### WORK TO BE COMPLETED
Which lines of the entries hold the string "term"? Copy each one.

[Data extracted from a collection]
◇ ◇ ◇ ◇

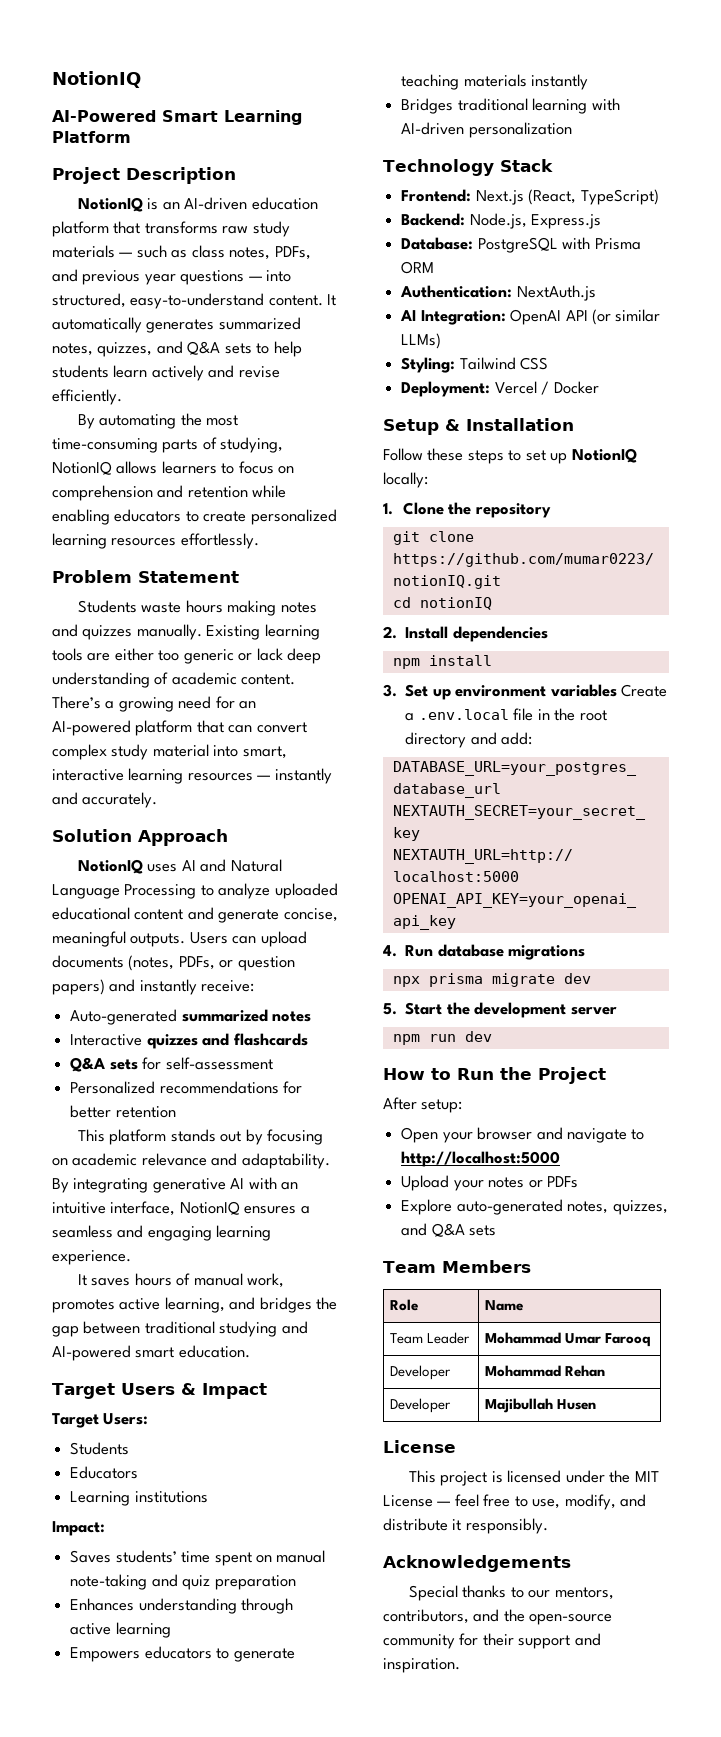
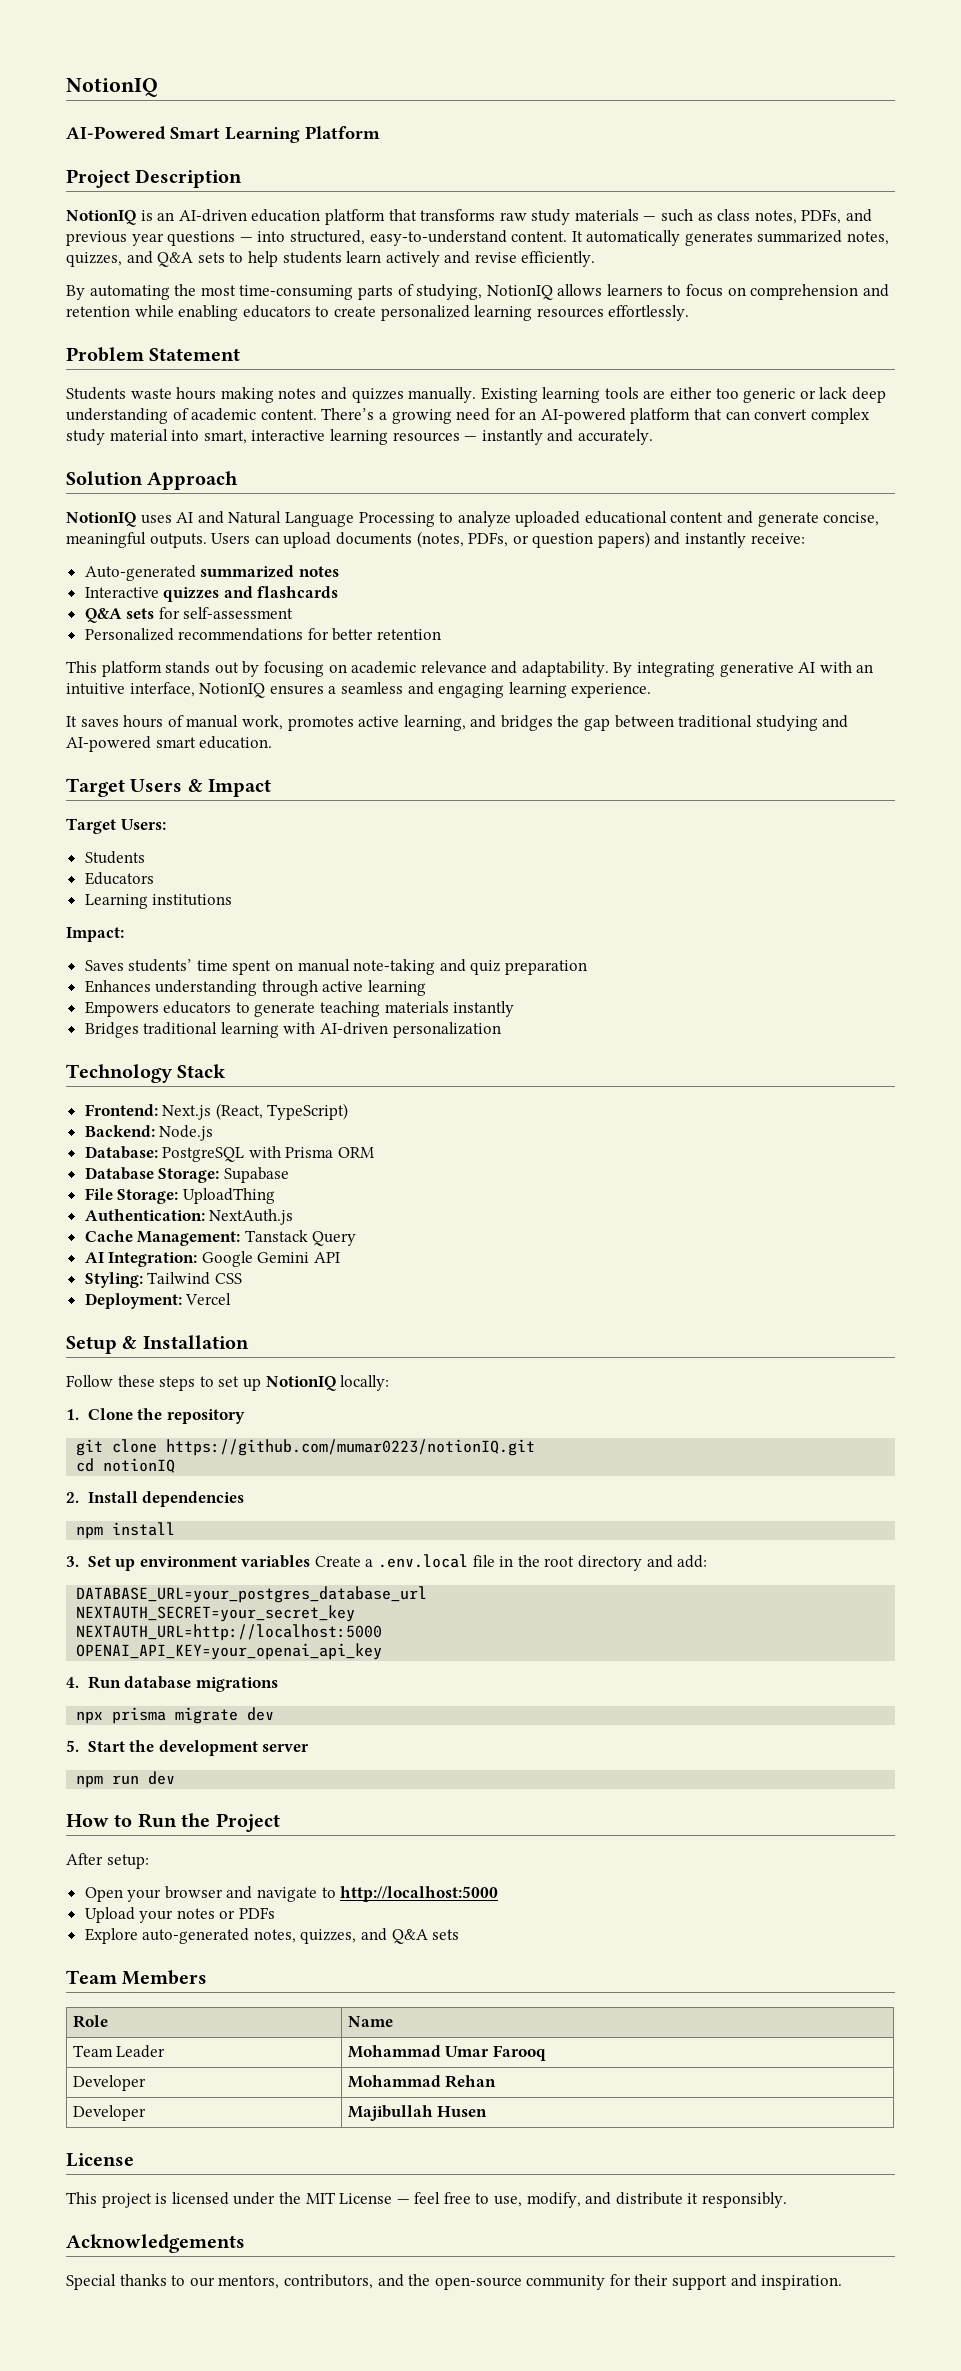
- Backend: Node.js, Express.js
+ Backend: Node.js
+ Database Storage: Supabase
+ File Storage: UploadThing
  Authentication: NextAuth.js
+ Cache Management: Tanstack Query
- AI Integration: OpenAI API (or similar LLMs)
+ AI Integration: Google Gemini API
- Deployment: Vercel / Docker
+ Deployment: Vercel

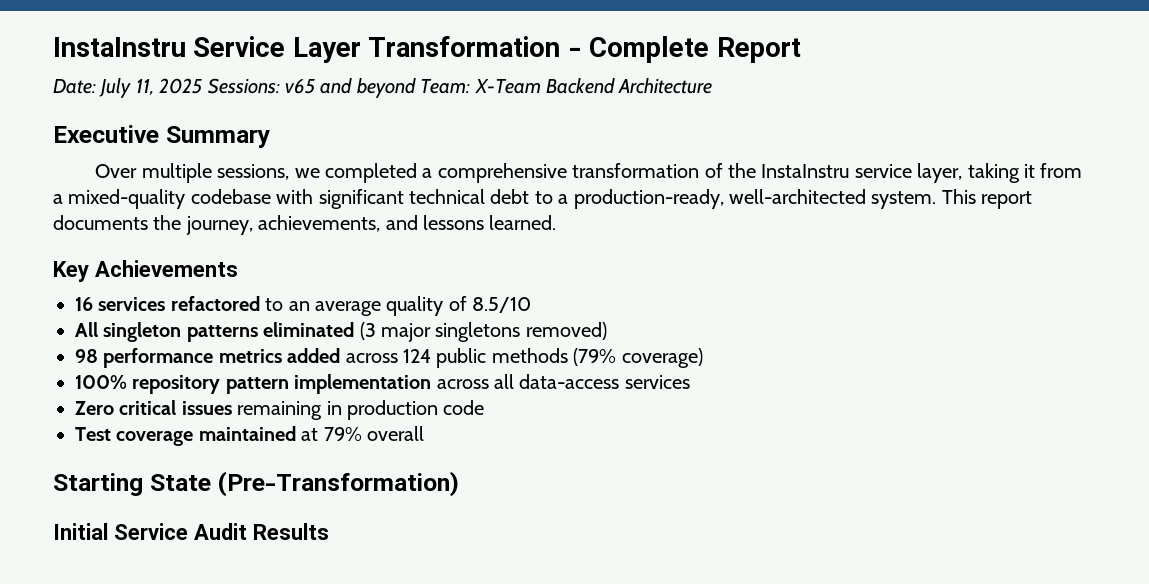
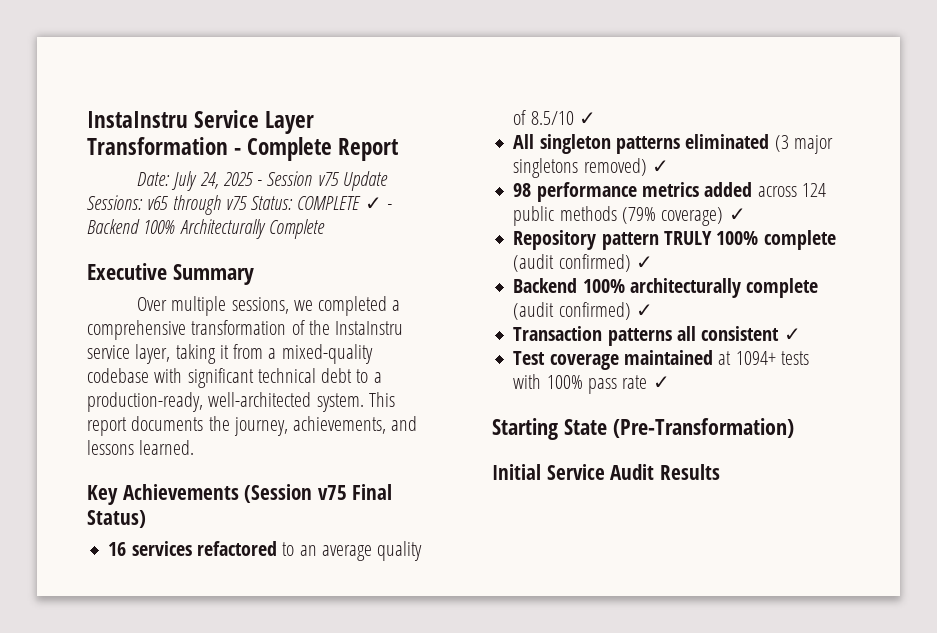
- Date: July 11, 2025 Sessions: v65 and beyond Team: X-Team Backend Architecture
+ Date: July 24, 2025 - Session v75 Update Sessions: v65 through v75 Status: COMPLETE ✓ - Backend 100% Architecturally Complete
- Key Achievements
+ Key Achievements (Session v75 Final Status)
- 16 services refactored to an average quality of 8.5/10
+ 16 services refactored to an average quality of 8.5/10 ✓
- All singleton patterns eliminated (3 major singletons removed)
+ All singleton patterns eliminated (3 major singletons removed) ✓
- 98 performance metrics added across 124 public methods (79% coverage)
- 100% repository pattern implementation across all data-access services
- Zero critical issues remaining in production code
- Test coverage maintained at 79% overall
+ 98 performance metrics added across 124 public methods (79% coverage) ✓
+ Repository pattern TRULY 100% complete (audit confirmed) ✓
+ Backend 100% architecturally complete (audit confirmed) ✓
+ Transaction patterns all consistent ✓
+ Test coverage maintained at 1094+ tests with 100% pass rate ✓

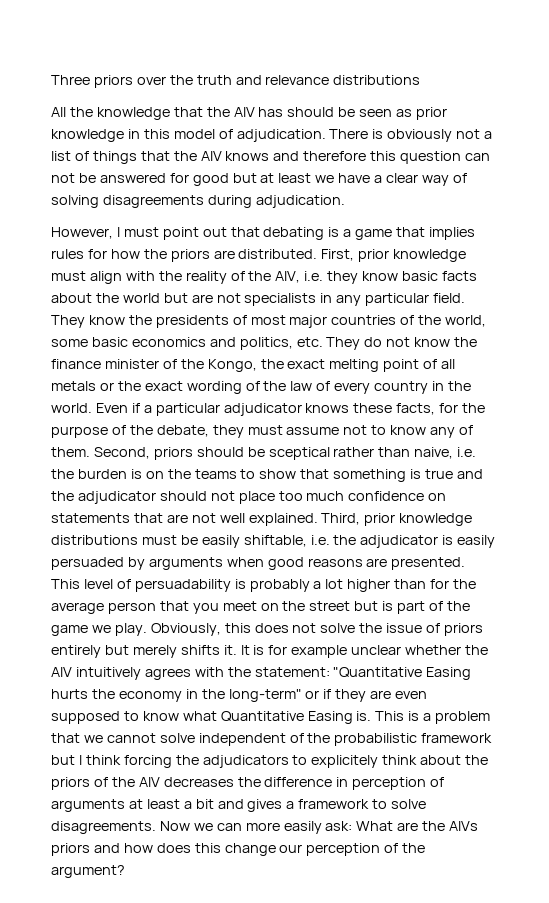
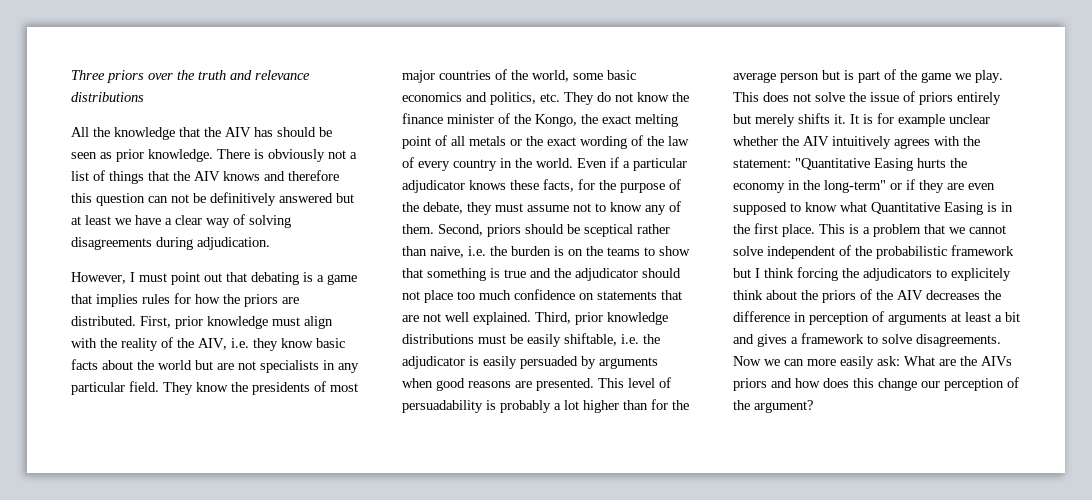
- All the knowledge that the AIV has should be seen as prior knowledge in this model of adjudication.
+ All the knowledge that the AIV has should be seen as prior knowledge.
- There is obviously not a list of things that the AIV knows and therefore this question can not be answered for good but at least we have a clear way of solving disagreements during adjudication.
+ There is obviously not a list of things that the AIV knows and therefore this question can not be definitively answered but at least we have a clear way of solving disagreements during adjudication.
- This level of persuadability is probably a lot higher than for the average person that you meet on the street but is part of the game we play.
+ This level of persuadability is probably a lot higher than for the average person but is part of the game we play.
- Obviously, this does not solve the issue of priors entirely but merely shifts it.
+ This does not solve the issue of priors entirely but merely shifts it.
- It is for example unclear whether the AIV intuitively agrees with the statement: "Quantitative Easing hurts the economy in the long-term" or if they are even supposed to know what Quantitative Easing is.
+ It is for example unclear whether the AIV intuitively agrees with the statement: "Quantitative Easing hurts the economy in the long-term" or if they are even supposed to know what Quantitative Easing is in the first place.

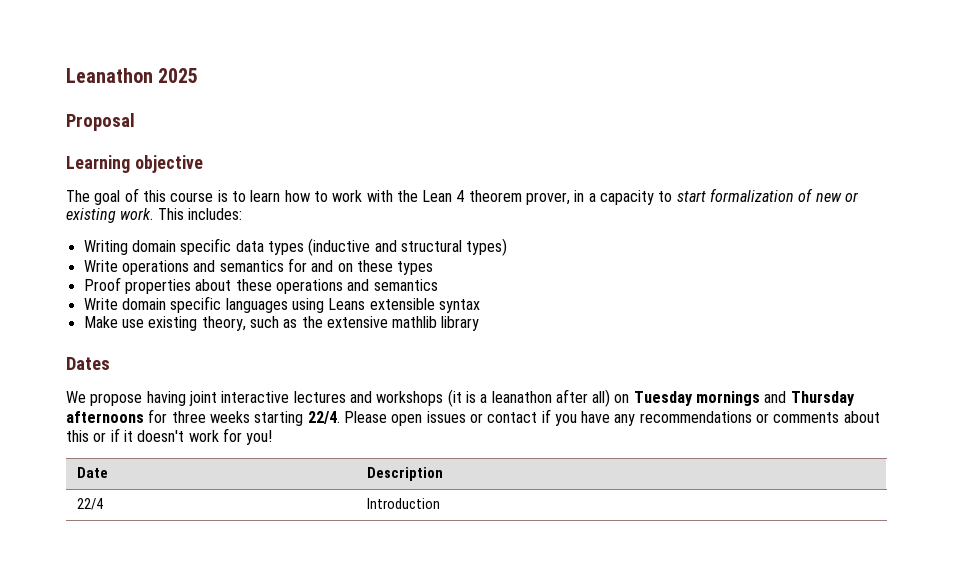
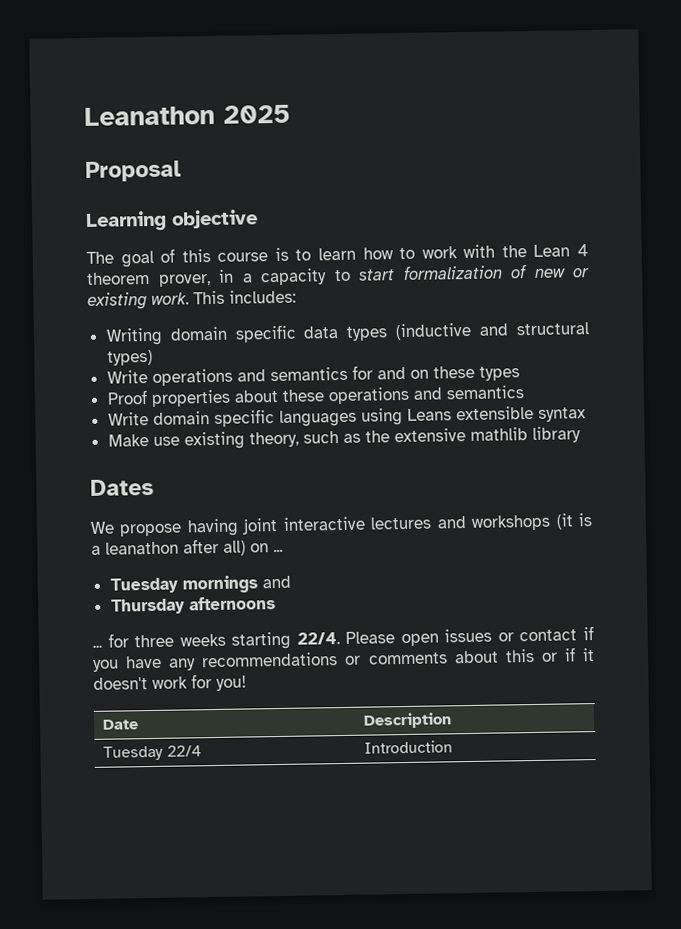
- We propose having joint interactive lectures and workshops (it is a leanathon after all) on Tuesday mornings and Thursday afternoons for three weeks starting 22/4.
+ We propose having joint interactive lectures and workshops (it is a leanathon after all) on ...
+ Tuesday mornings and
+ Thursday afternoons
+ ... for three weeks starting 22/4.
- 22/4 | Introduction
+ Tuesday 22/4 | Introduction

◇ ◇ ◇ ◇

### RESULT OF THE EXERCISE
- It is for example unclear whether the AIV intuitively agrees with the statement: "Quantitative Easing hurts the economy in the long-term" or if they are even supposed to know what Quantitative Easing is.
+ It is for example unclear whether the AIV intuitively agrees with the statement: "Quantitative Easing hurts the economy in the long-term" or if they are even supposed to know what Quantitative Easing is in the first place.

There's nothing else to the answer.